The true purpose is less high-minded: to enable the Council to support more house-building while still complying with environmental standards.
The idea is to offset the nitrates in the sewage from new housing against the reduction in nitrate run-off from the previously intensively-farmed fields.
So for example Campdown (which is a green-field site) will be able to be built on with over 650 homes, and house-building on some previously unuseable brown-field sites will also be enabled.
The legitimacy of this approach has been questioned, but the Council issued a press release on 11 September 2020 confirming that the plan is to go ahead.
That press release is misleading, however, and contains several inaccuracies.
It incorrectly states that Havant Borough Council bought the land for this project. Actually, the land has been owned by the Council for many years and leased to a tenant farmer.
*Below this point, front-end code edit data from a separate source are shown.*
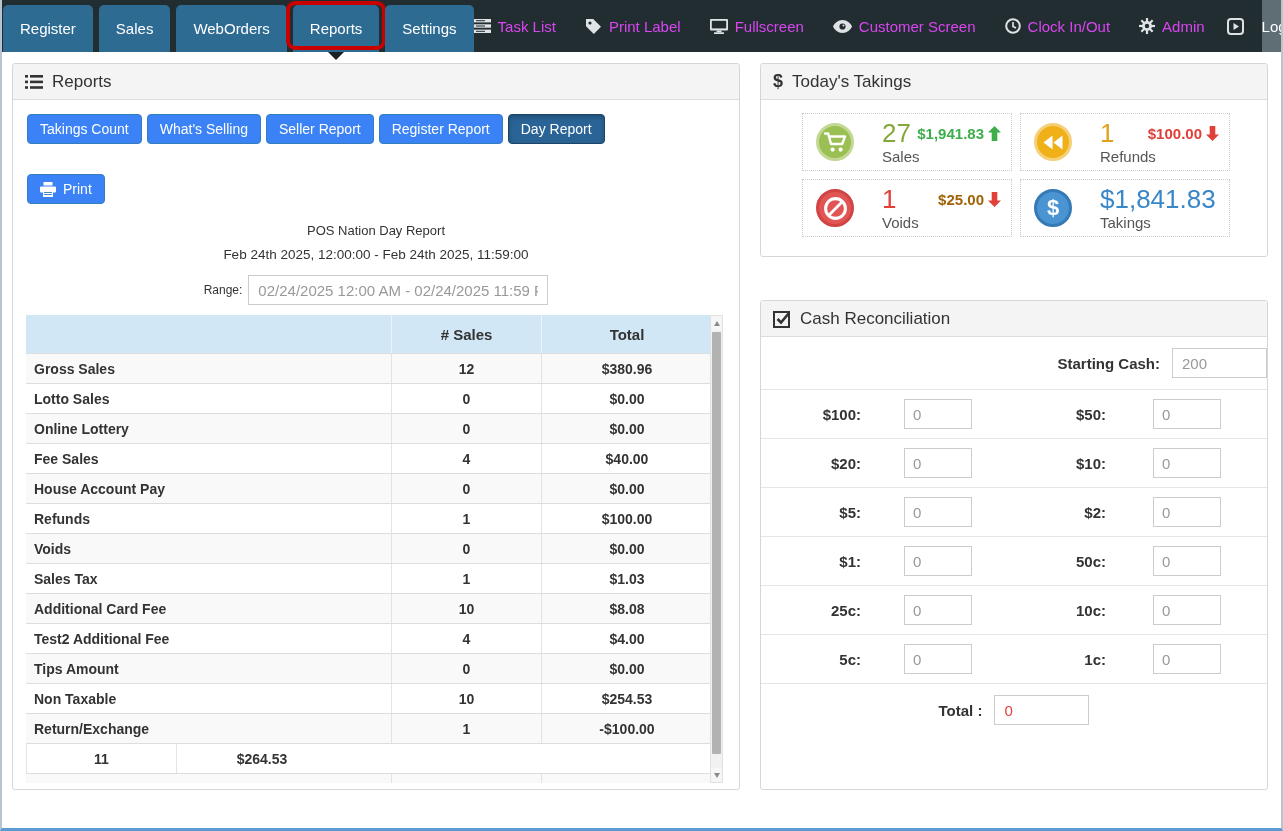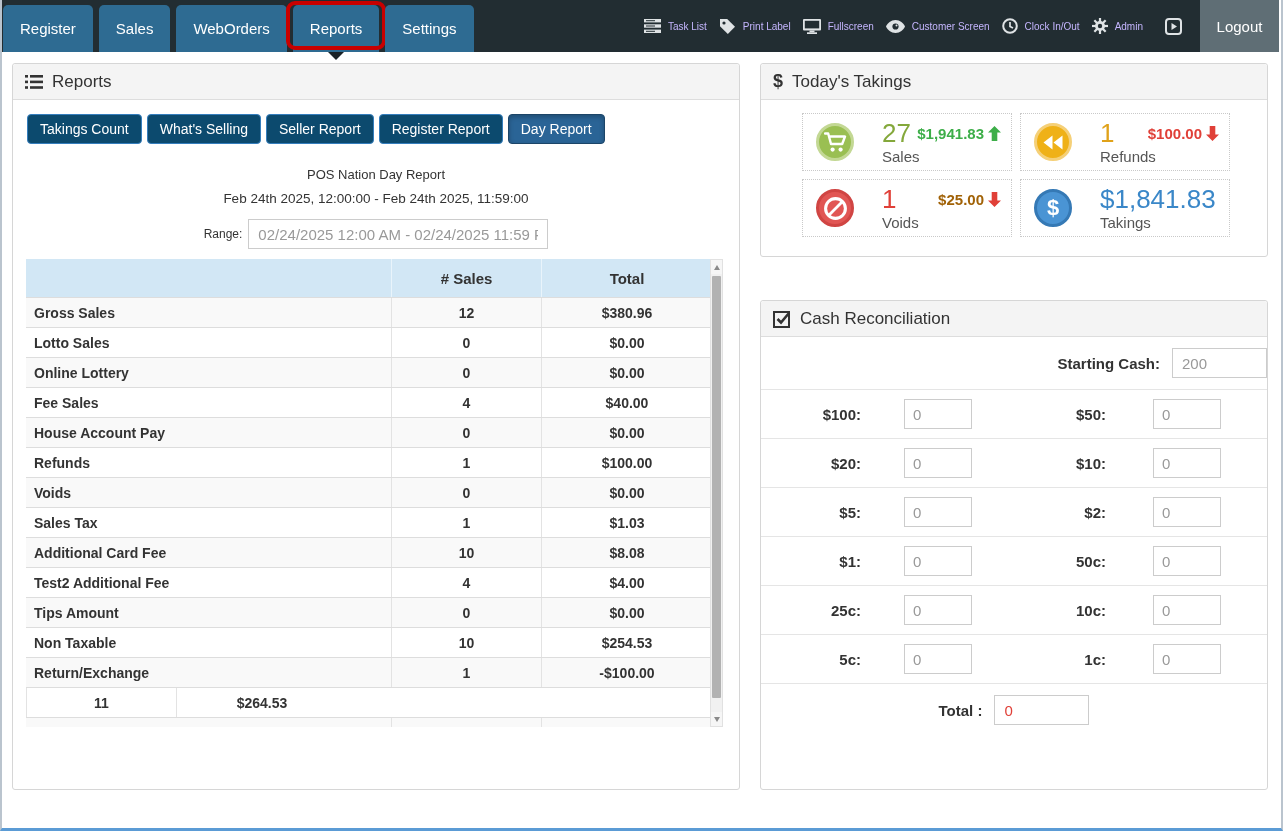--- a/index.html
+++ b/index.html
@@ -11,35 +11,35 @@
     overflow: hidden;
   }
   #frame { position:absolute; inset:0; border-left:2px solid #bac4ce; border-right:2px solid #bac4ce; border-bottom:3px solid #5b9bd5; pointer-events:none; z-index:99; }
 
   
   .nav { position:absolute; top:0; left:0; right:4px; height:52px; background:#222d32; display:flex; align-items:stretch; z-index:50; }
   #nav-tabs { display:flex; gap:6px; padding-left:3px; }
   .tab { margin-top:5px; background:#2e6b92; color:#fff; font-size:15px; padding:0 17px; display:flex; align-items:center; border-radius:5px 5px 0 0; position:relative; cursor:pointer; white-space:nowrap; }
   .tab .annotation { position:absolute; top:-4px; left:-7px; right:-7px; bottom:2px; border:4px solid #c80000; border-radius:9px; pointer-events:none; }
   .tab .caret-down { position:absolute; top:100%; left:50%; margin-left:-8px; width:0; height:0; border-left:8px solid transparent; border-right:8px solid transparent; border-top:8px solid #1a2226; }
-  #nav-actions { display:flex; align-items:center; gap:12px; margin-left:auto; color:#c4b5fd; font-size:10px; padding-right:22px; }
+  #nav-actions { display:flex; align-items:center; gap:29px; margin-left:auto; color:#d946ef; font-size:15px; padding-right:22px; }
   .nav-item { display:flex; align-items:center; gap:7px; cursor:pointer; white-space:nowrap; }
   .nav-ic { display:inline-flex; align-items:center; }
   #nav-extra { display:flex; align-items:center; padding-right:18px; cursor:pointer; }
   .logout { background:#5f6e75; color:#fff; display:flex; align-items:center; justify-content:center; width:79px; font-size:15px; cursor:pointer; }
 
   main { position:absolute; top:52px; left:0; right:0; bottom:0; }
   .panel { position:absolute; background:#fff; border:1px solid #d6d6d6; border-radius:3px; }
   .panel-header { height:36px; background:#f4f4f4; border-bottom:1px solid #ddd; display:flex; align-items:center; gap:9px; padding:0 12px; font-size:17px; color:#333; border-radius:3px 3px 0 0; }
   .ph-icon { display:inline-flex; align-items:center; }
 
   
   .left-panel { left:12px; top:11px; width:728px; height:727px; }
   .rbtns { padding:14px 14px 10px; display:flex; gap:5px; }
-  .btn { background:#0c4a6e; border:1px solid #357ebd; color:#fff; font-size:14px; padding:6px 12px; border-radius:4px; font-family:inherit; cursor:pointer; white-space:nowrap; }
+  .btn { background:#3b82f6; border:1px solid #357ebd; color:#fff; font-size:14px; padding:6px 12px; border-radius:4px; font-family:inherit; cursor:pointer; white-space:nowrap; }
   .btn.active { background:#2a6496; border-color:#1c4568; box-shadow: inset 0 2px 5px rgba(0,0,0,.25); }
   .print-row { padding:20px 14px 6px; }
   .print-btn { display:inline-flex; align-items:center; gap:7px; }
   .report-title { text-align:center; font-size:13px; color:#333; margin-top:13px; }
   .report-period { text-align:center; font-size:13.5px; color:#333; margin-top:9px; }
   .range-row { display:flex; justify-content:center; align-items:center; gap:6px; margin-top:13px; }
   .range-label { font-size:12px; color:#333; }
   .range-input { width:300px; height:30px; border:1px solid #ccc; color:#999; font-size:15px; padding:0 9px; font-family:inherit; background:#fff; }
 
   .table-wrap { position:relative; margin:10px 16px 0 13px; height:468px; overflow:hidden; }
@@ -215,20 +215,34 @@
         </span>
       <span>Reports</span>
     </div>
     <div class="rbtns" id="report-buttons">
         <button class="btn rbtn">Takings Count</button>
         <button class="btn rbtn">What's Selling</button>
         <button class="btn rbtn">Seller Report</button>
         <button class="btn rbtn">Register Report</button>
         <button class="btn rbtn active">Day Report</button>
       </div>
+    <div class="print-row">
+      <button class="btn print-btn">
+        <span class="ph-icon" id="print-hicon">
+            <svg width="16" height="15" viewBox="0 0 16 15">
+              <rect x="3.5" y="0" width="9" height="3.5" fill="#fff"></rect>
+              <rect x="0" y="4.5" width="16" height="6" rx="1" fill="#fff"></rect>
+              <rect x="3" y="8.5" width="10" height="6.5" fill="#fff"></rect>
+              <rect x="4" y="10" width="8" height="1" fill="#428bca"></rect>
+              <rect x="4" y="12" width="8" height="1" fill="#428bca"></rect>
+            </svg>
+          </span>
+        <span>Print</span>
+      </button>
+    </div>
     <div class="report-title">POS Nation Day Report</div>
     <div class="report-period">Feb 24th 2025, 12:00:00 - Feb 24th 2025, 11:59:00</div>
     <div class="range-row">
       <label class="range-label">Range:</label>
       <input class="range-input" value="02/24/2025 12:00 AM - 02/24/2025 11:59 PM" style="">
     </div>
     <div class="table-wrap">
       <div class="thead" id="table-head">
           <div class="c1"></div>
           <div class="c2"># Sales</div>

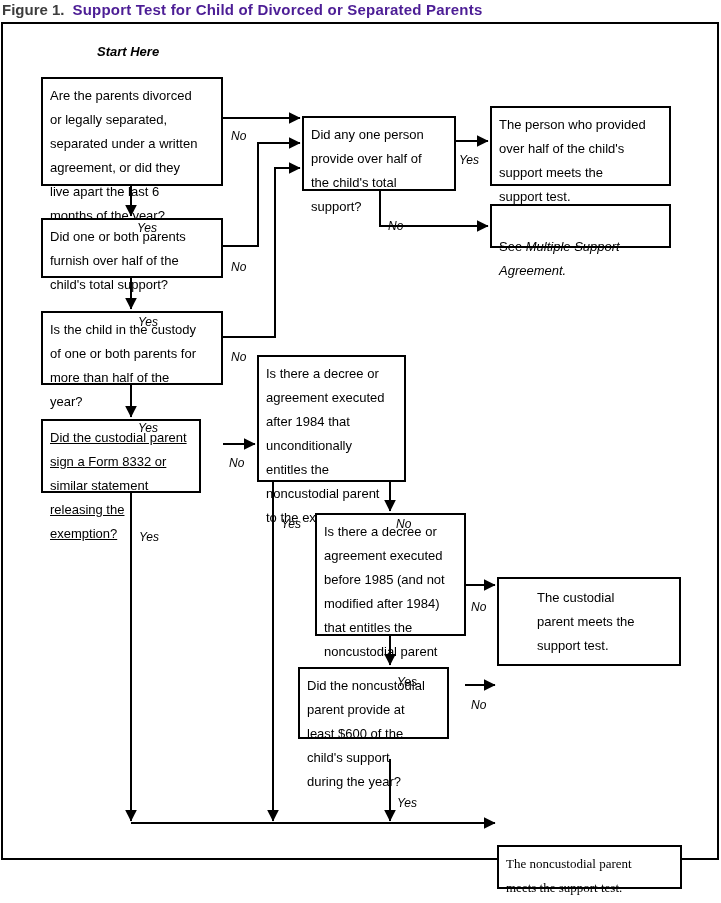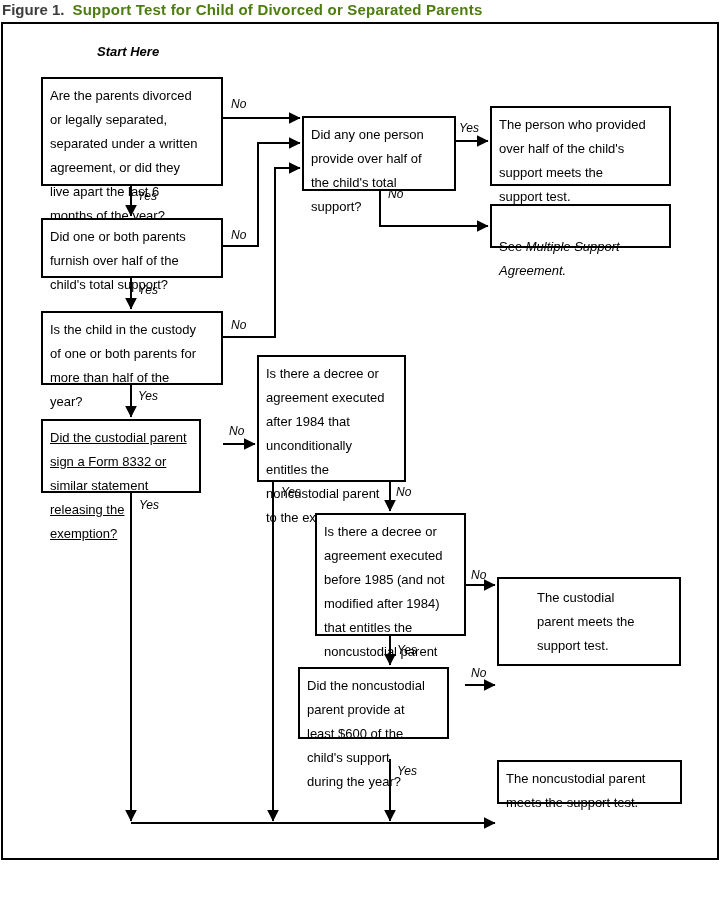--- a/index.html
+++ b/index.html
@@ -1,28 +1,28 @@
 <!DOCTYPE html>
 <html><head>
 <meta charset="utf-8">
 <style>
   html,body{margin:0;padding:0;background:#fff;}
   body{width:721px;height:903px;position:relative;font-family:"Liberation Sans",sans-serif;color:#000;}
   .stage{position:absolute;inset:0;width:721px;height:903px;}
   .fig-title{position:absolute;left:2px;top:1px;font-size:15px;white-space:nowrap;}
   .fig-title .fig-label{font-weight:bold;color:#3d3d3d;margin-right:8px;}
-  .fig-title .fig-main{font-weight:bold;color:#4d7c0f;letter-spacing:.2px;}
+  .fig-title .fig-main{font-weight:bold;color:#4c1d95;letter-spacing:.2px;}
   .outer-border{position:absolute;left:1px;top:22px;width:714px;height:834px;border:2px solid #000;background:#fff;}
   svg.connectors{position:absolute;left:0;top:0;width:721px;height:903px;}
   svg.connectors path.edge{stroke:#000;stroke-width:2;fill:none;}
   .node{position:absolute;box-sizing:border-box;border:2px solid #000;background:#fff;
         font-size:13px;line-height:24px;padding:5px 7px;white-space:pre-line;text-align:left;}
   .node.center-v{display:flex;align-items:center;padding-left:38px;}
   .start-here{position:absolute;left:97px;top:44px;font-size:13px;font-weight:bold;font-style:italic;}
-  .edge-label{position:absolute;font-size:12px;font-style:italic;white-space:nowrap;}
+  .edge-label{position:absolute;font-size:12px;font-style:italic;white-space:nowrap;margin-top:32px;}
   .ital{font-style:italic;}
 </style>
 </head>
 <body>
 
 <div class="stage">
 
   <div class="fig-title">
     <span class="fig-label">Figure 1.</span><span class="fig-main">Support Test for Child of Divorced or Separated Parents</span>
   </div>
@@ -102,21 +102,21 @@
   <div class="node" style="left:298px;top:667px;width:151px;height:72px;">Did the noncustodial
 parent provide at
 least $600 of the
 child's support
 during the year?</div>
   <div class="node center-v" style="left:497px;top:577px;width:184px;height:89px;">
     <span>The custodial
 parent meets the
 support test.</span>
   </div>
-  <div class="node" style="left:497px;top:760px;width:185px;height:44px;">The noncustodial parent
+  <div class="node" style="left:497px;top:845px;width:185px;height:44px;font-family:Liberation Serif, serif;">The noncustodial parent
 meets the support test.</div>
 
   <span class="edge-label" style="left:231px;top:97px;">No</span>
   <span class="edge-label" style="left:137px;top:189px;">Yes</span>
   <span class="edge-label" style="left:231px;top:228px;">No</span>
   <span class="edge-label" style="left:138px;top:283px;">Yes</span>
   <span class="edge-label" style="left:231px;top:318px;">No</span>
   <span class="edge-label" style="left:138px;top:389px;">Yes</span>
   <span class="edge-label" style="left:229px;top:424px;">No</span>
   <span class="edge-label" style="left:139px;top:498px;">Yes</span>

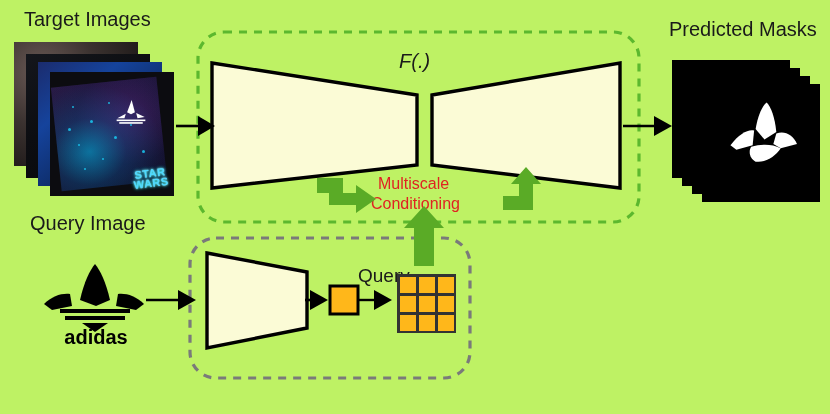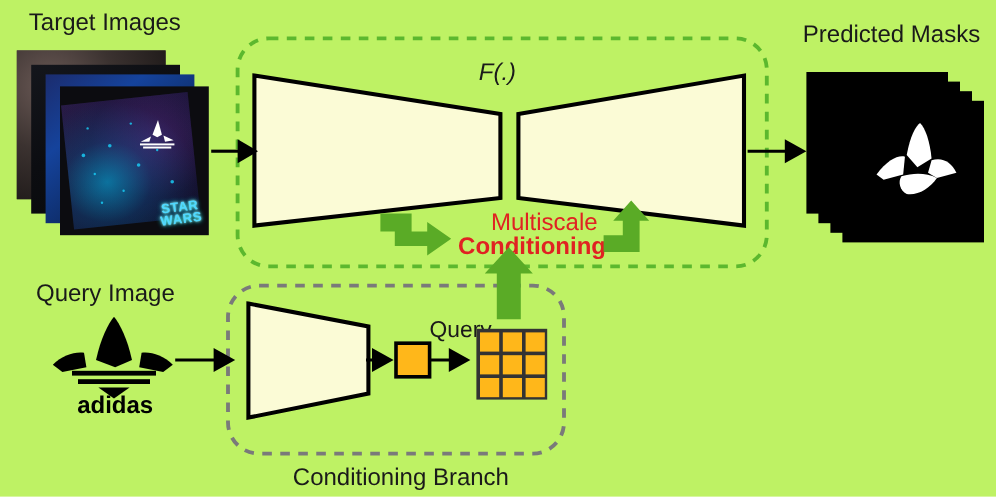--- a/index.html
+++ b/index.html
@@ -21,22 +21,22 @@
     position: absolute;
     color: #1a1a1a;
     font-family: "Liberation Sans", sans-serif;
     white-space: nowrap;
     line-height: 1.12;
   }
   .lbl-big { font-size: 20px; }
   .lbl-node { font-size: 19px; }
   .lbl-red {
     color: #e02222;
-    font-size: 20px;
-    text-align: right;
+    font-size: 16px;
+    text-align: left;
     line-height: 1.05;
   }
   .lbl-ital {
     font-style: italic;
     font-size: 20px;
   }
   .svgfull {
     position: absolute;
     left: 0; top: 0;
     width: 830px;
@@ -122,34 +122,33 @@
 </head>
 <body>
 
 <div id="figure">
 
   <div class="lbl lbl-big" style="left:24px; top:8px;">Target Images</div>
 
 
   <div class="lbl lbl-big" style="left:644px; top:18px;margin-left:25px;">Predicted Masks</div>
 
-  <div class="lbl lbl-big" style="left:30px; top:234px;">Query Image</div>
-
-  <div class="lbl lbl-big" style="left:244px; top:387px;">Conditioning Branch</div>
+  <div class="lbl lbl-big" style="left:30px; top:212px;">Query Image</div>
+
 
   <div class="lbl lbl-node" style="left:266px; top:116px;">Encoder</div>
 
   <div class="lbl lbl-node" style="left:494px; top:116px;">Decoder</div>
 
   <div class="lbl lbl-ital" style="left:399px; top:50px;">F(.)</div>
 
   <div class="lbl lbl-ital" style="left:241px; top:296px;">G(.)</div>
 
   <div class="lbl lbl-red" style="left:378px; top:176px; width:120px;">Multiscale</div>
-  <div class="lbl lbl-red" style="left:371px; top:196px; width:134px;font-weight:bold;">Conditioning</div>
+  <div class="lbl lbl-red" style="left:371px; top:196px; width:134px;">Conditioning</div>
 
   <div class="lbl" style="left:358px; top:265px; font-size:19px;">Query</div>
 
   <div class="imgstack">
     <div class="photo ph1"></div>
     <div class="photo ph2"></div>
     <div class="photo ph3"></div>
     <div class="photo ph4">
       <div class="cloth"></div>
       <div class="speck" style="left:18px; top:56px; width:3px; height:3px;"></div>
More importantly, both the press release and the ‘Environment Minister’ Rebecca Pow suggest that Havant residents are about to get ‘a green open space for them to enjoy’. The reality is that the land will be taken out of agricultural production and then looked after by the farmer without public access.
We understand that there will not be a nature reserve on the site for at least a decade.
Phil Munday, Chair of St Faiths and Emsworth Labour Party, said
“I am concerned about the secrecy and confusion that has surrounded the project, which was lacking in transparency, with residents excluded from meetings.”